What you are asked to do -
Leaving out all images, write out the records that follow exactly.

(Records from a data collection)
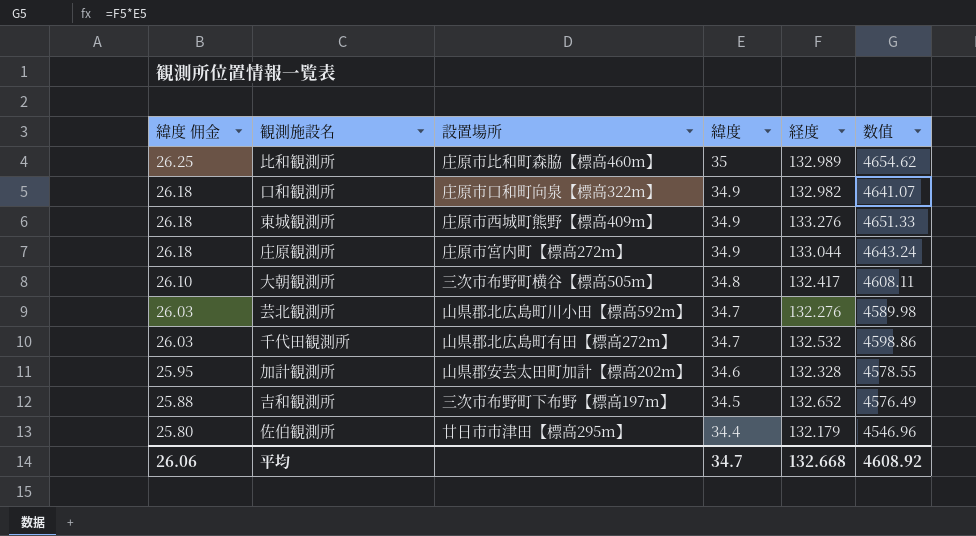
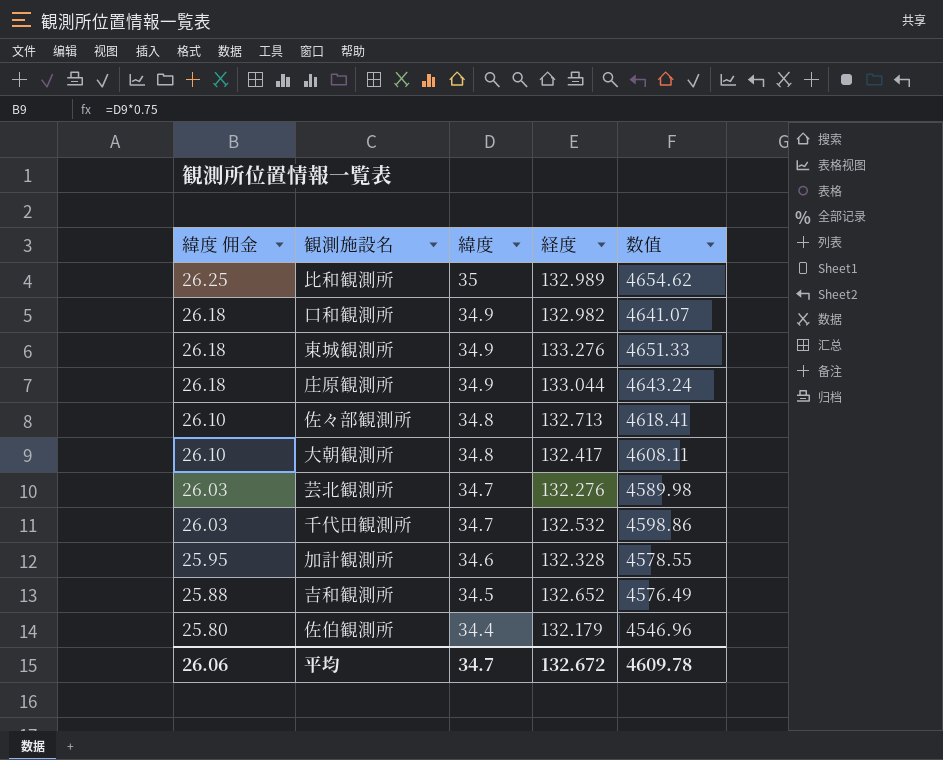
column 設置場所 | position: 3 -> none
row 佐々部観測所: none -> 26.10 | 34.8 | 132.713 | 4618.41
平均 | 経度: 132.668 -> 132.672
平均 | 数值: 4608.92 -> 4609.78

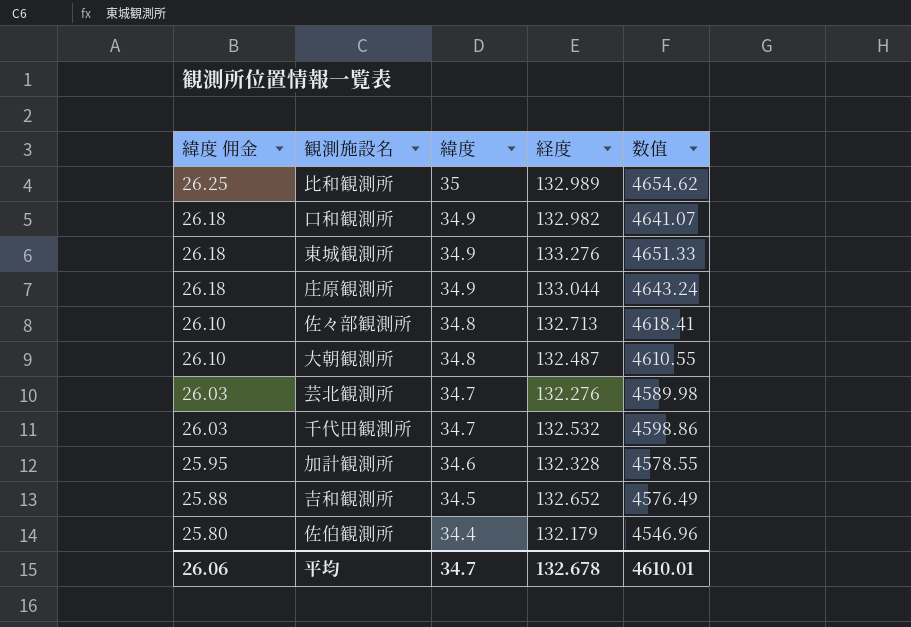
大朝観測所 | 経度: 132.417 -> 132.487
大朝観測所 | 数值: 4608.11 -> 4610.55
平均 | 経度: 132.672 -> 132.678
平均 | 数值: 4609.78 -> 4610.01

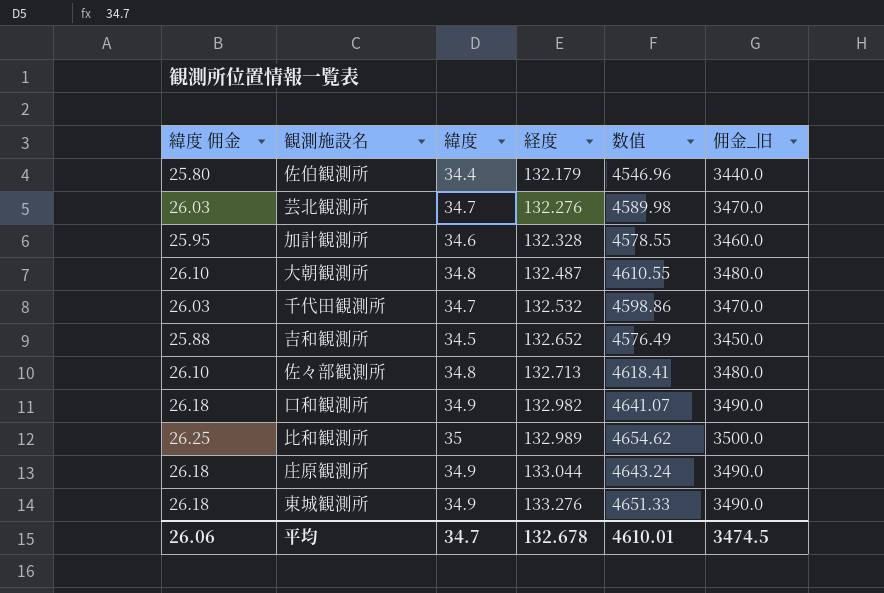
row order: 緯度 佣金 descending -> 経度 ascending
column 佣金_旧 | formula: none -> [緯度] * 100

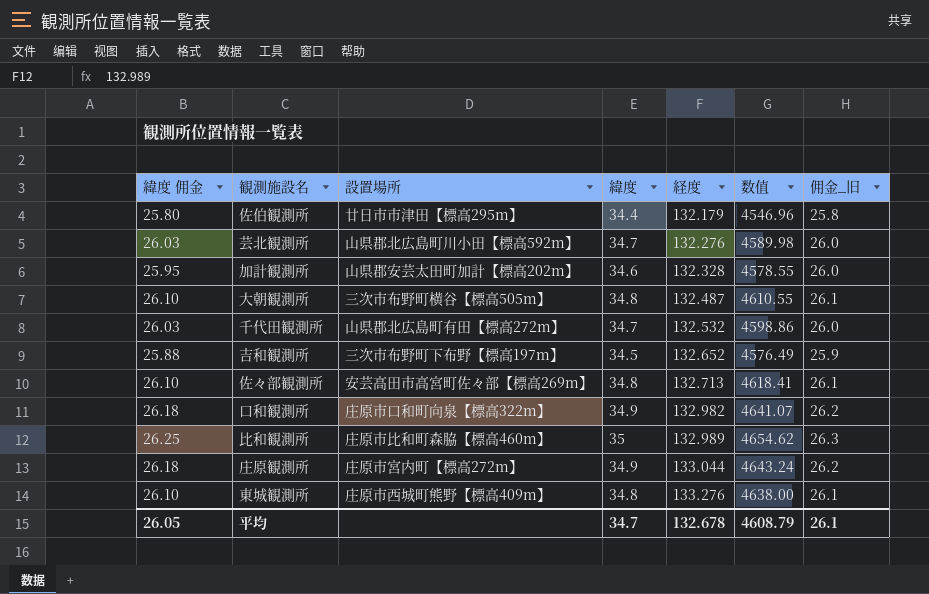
column 設置場所 | position: none -> 3
column 佣金_旧 | formula: [緯度] * 100 -> [緯度] * 0.75
東城観測所 | 緯度 佣金: 26.18 -> 26.10
東城観測所 | 緯度: 34.9 -> 34.8
東城観測所 | 数值: 4651.33 -> 4638.00
平均 | 緯度 佣金: 26.06 -> 26.05
平均 | 数值: 4610.01 -> 4608.79
平均 | 佣金_旧: 3474.5 -> 26.1

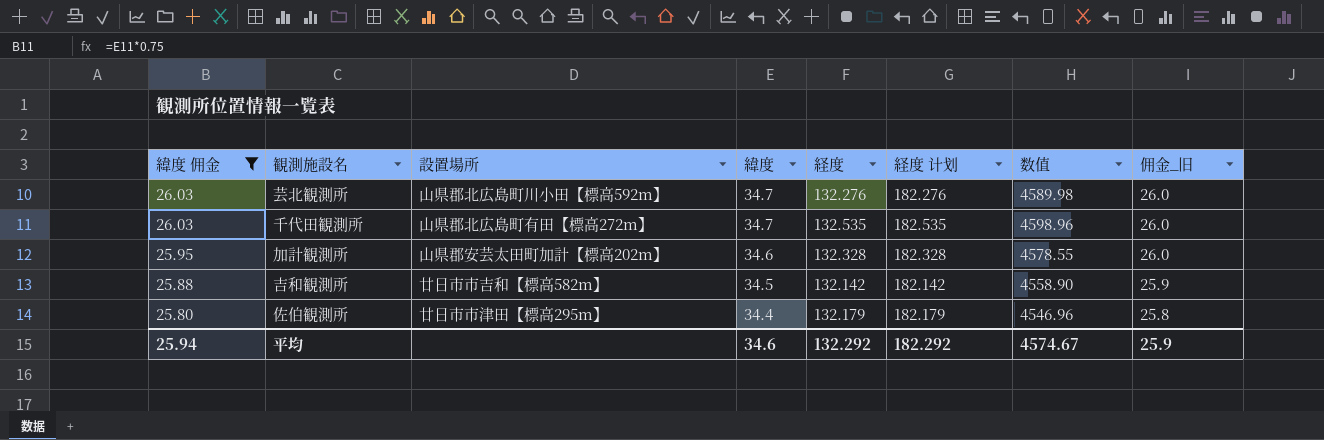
filter: none -> 緯度 佣金 <= 26.03
row order: 経度 ascending -> 緯度 佣金 descending
column 経度 计划 | formula: none -> [経度] + 50
千代田観測所 | 経度: 132.532 -> 132.535
千代田観測所 | 数值: 4598.86 -> 4598.96
吉和観測所 | 設置場所: 三次市布野町下布野【標高197m】 -> 廿日市市吉和【標高582m】
吉和観測所 | 経度: 132.652 -> 132.142
吉和観測所 | 数值: 4576.49 -> 4558.90
平均 | 緯度 佣金: 26.05 -> 25.94
平均 | 緯度: 34.7 -> 34.6
平均 | 経度: 132.678 -> 132.292
平均 | 数值: 4608.79 -> 4574.67
平均 | 佣金_旧: 26.1 -> 25.9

Exercise answer -
column 設置場所 | position: 3 -> none
row 佐々部観測所: none -> 26.10 | 34.8 | 132.713 | 4618.41
平均 | 経度: 132.668 -> 132.672
平均 | 数值: 4608.92 -> 4609.78

大朝観測所 | 経度: 132.417 -> 132.487
大朝観測所 | 数值: 4608.11 -> 4610.55
平均 | 経度: 132.672 -> 132.678
平均 | 数值: 4609.78 -> 4610.01

row order: 緯度 佣金 descending -> 経度 ascending
column 佣金_旧 | formula: none -> [緯度] * 100

column 設置場所 | position: none -> 3
column 佣金_旧 | formula: [緯度] * 100 -> [緯度] * 0.75
東城観測所 | 緯度 佣金: 26.18 -> 26.10
東城観測所 | 緯度: 34.9 -> 34.8
東城観測所 | 数值: 4651.33 -> 4638.00
平均 | 緯度 佣金: 26.06 -> 26.05
平均 | 数值: 4610.01 -> 4608.79
平均 | 佣金_旧: 3474.5 -> 26.1

filter: none -> 緯度 佣金 <= 26.03
row order: 経度 ascending -> 緯度 佣金 descending
column 経度 计划 | formula: none -> [経度] + 50
千代田観測所 | 経度: 132.532 -> 132.535
千代田観測所 | 数值: 4598.86 -> 4598.96
吉和観測所 | 設置場所: 三次市布野町下布野【標高197m】 -> 廿日市市吉和【標高582m】
吉和観測所 | 経度: 132.652 -> 132.142
吉和観測所 | 数值: 4576.49 -> 4558.90
平均 | 緯度 佣金: 26.05 -> 25.94
平均 | 緯度: 34.7 -> 34.6
平均 | 経度: 132.678 -> 132.292
平均 | 数值: 4608.79 -> 4574.67
平均 | 佣金_旧: 26.1 -> 25.9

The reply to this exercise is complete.